Set down each entry below exactly as written, keeping the pictures out.
(Data records Opens)
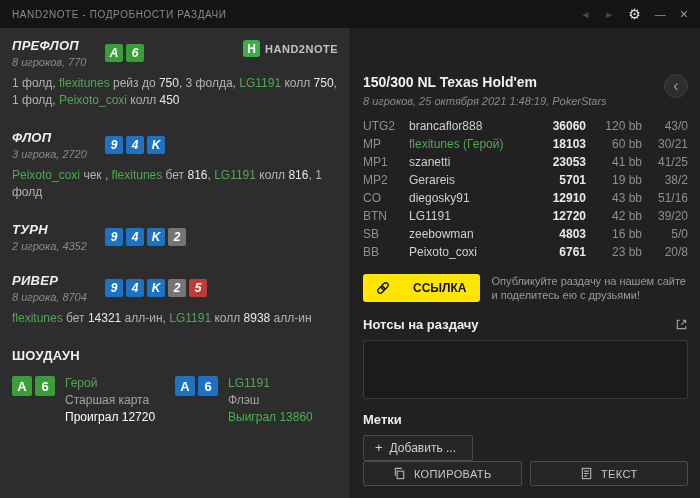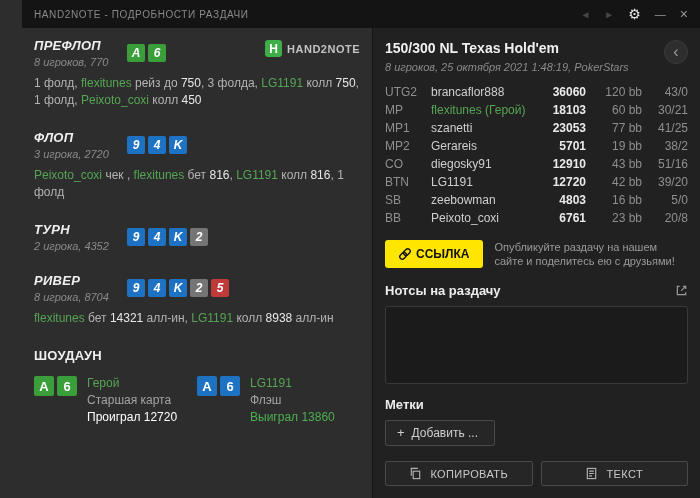"HAND2NOTE - ПОДРОБНОСТИ РАЗДАЧИ" .window { padding-left: 22px -> none }
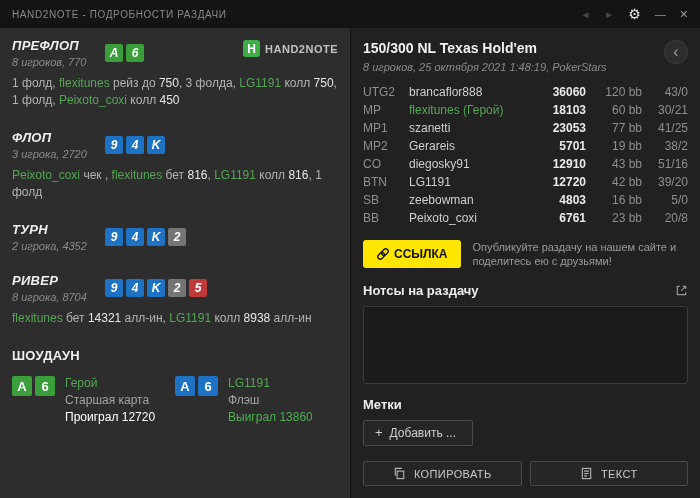"150/300 NL Texas Hold'em" .rp-head { margin-top: none -> 34px }
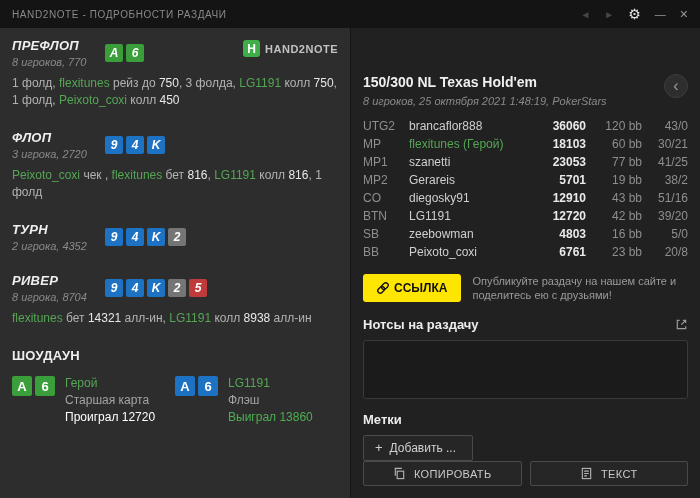"77 bb" span.p-bb { text: 77 -> 41 }
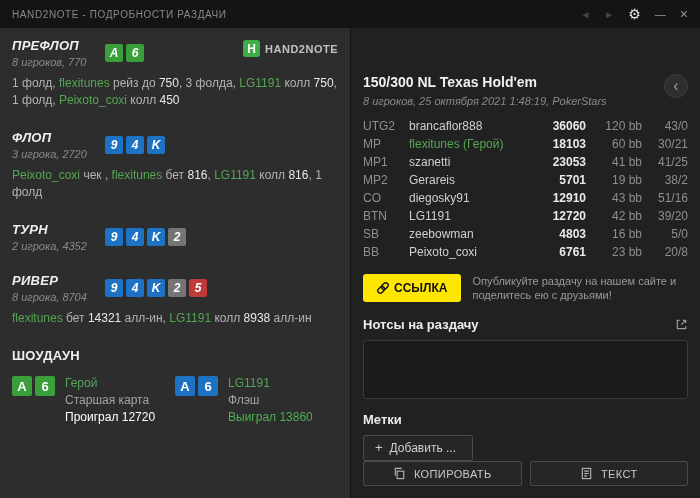"ССЫЛКА" .link-btn { gap: 4px -> 23px }
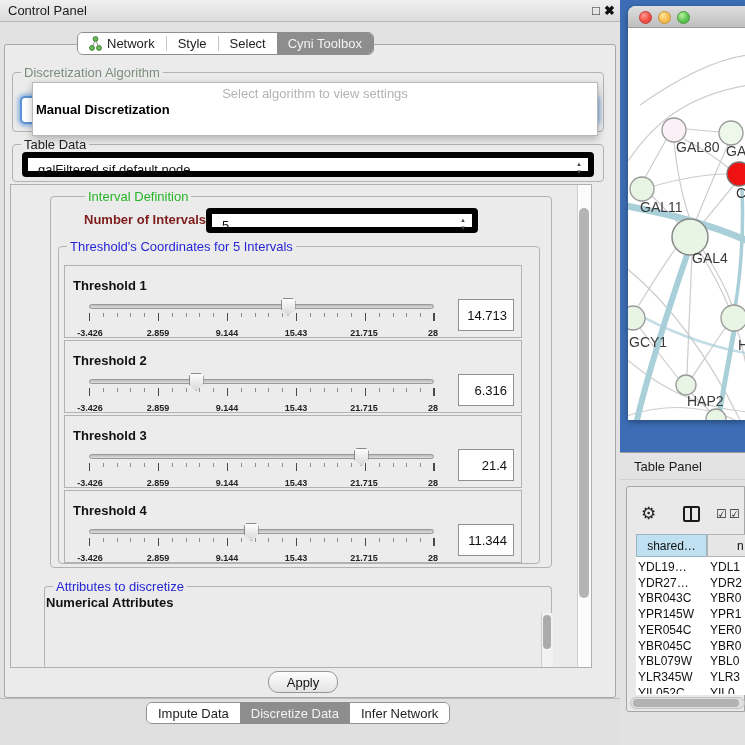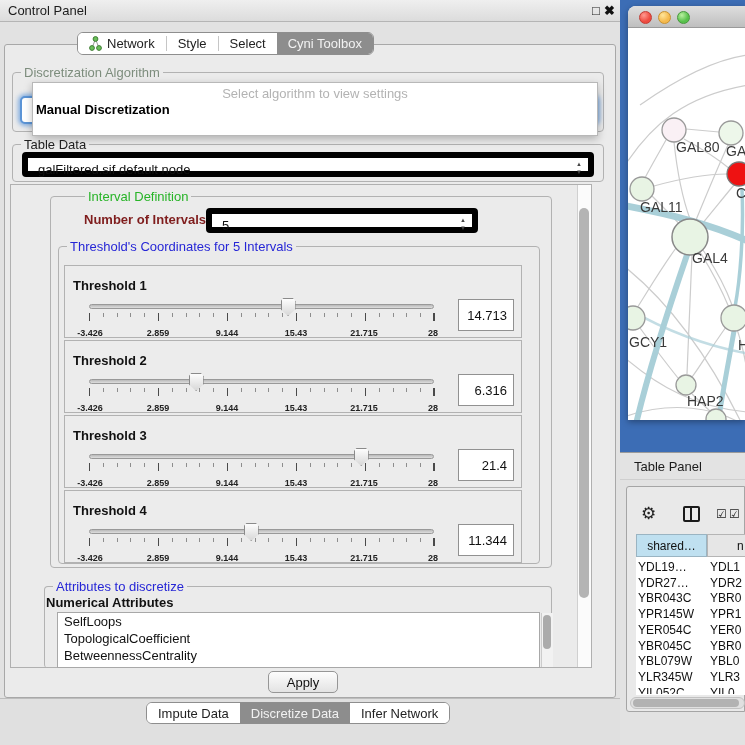"SelfLoops" div.abs { html: <div> <div>SelfLoops</div> <div>TopologicalCoefficient</div> <div>BetweennessCentrality</div> </div> -> none }
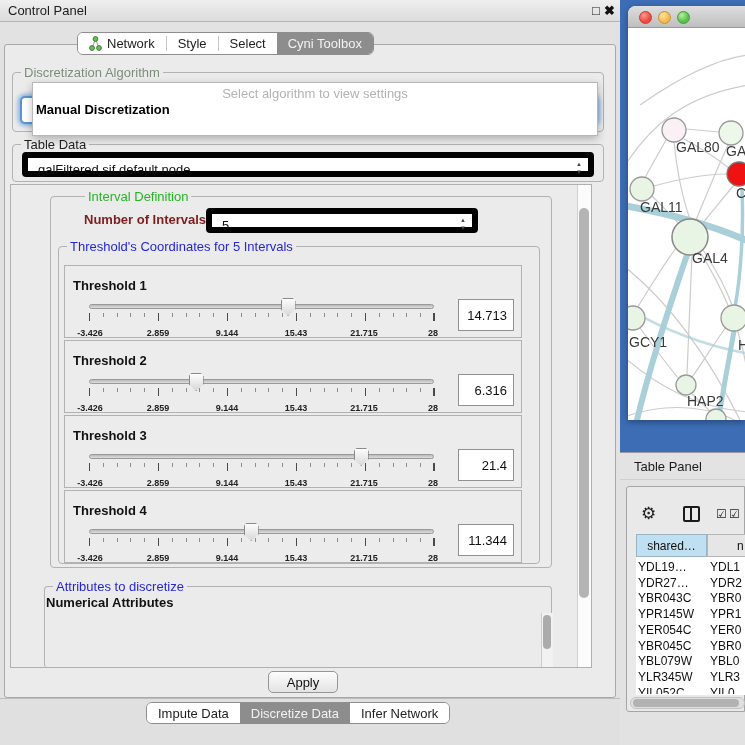"Apply" #apply-btn { border-radius: 5px -> 10px }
(Data records Closes)
• [Answer]
"HAND2NOTE - ПОДРОБНОСТИ РАЗДАЧИ" .window { padding-left: 22px -> none }
"150/300 NL Texas Hold'em" .rp-head { margin-top: none -> 34px }
"77 bb" span.p-bb { text: 77 -> 41 }
"ССЫЛКА" .link-btn { gap: 4px -> 23px }
"SelfLoops" div.abs { html: <div> <div>SelfLoops</div> <div>TopologicalCoefficient</div> <div>BetweennessCentrality</div> </div> -> none }
"Apply" #apply-btn { border-radius: 5px -> 10px }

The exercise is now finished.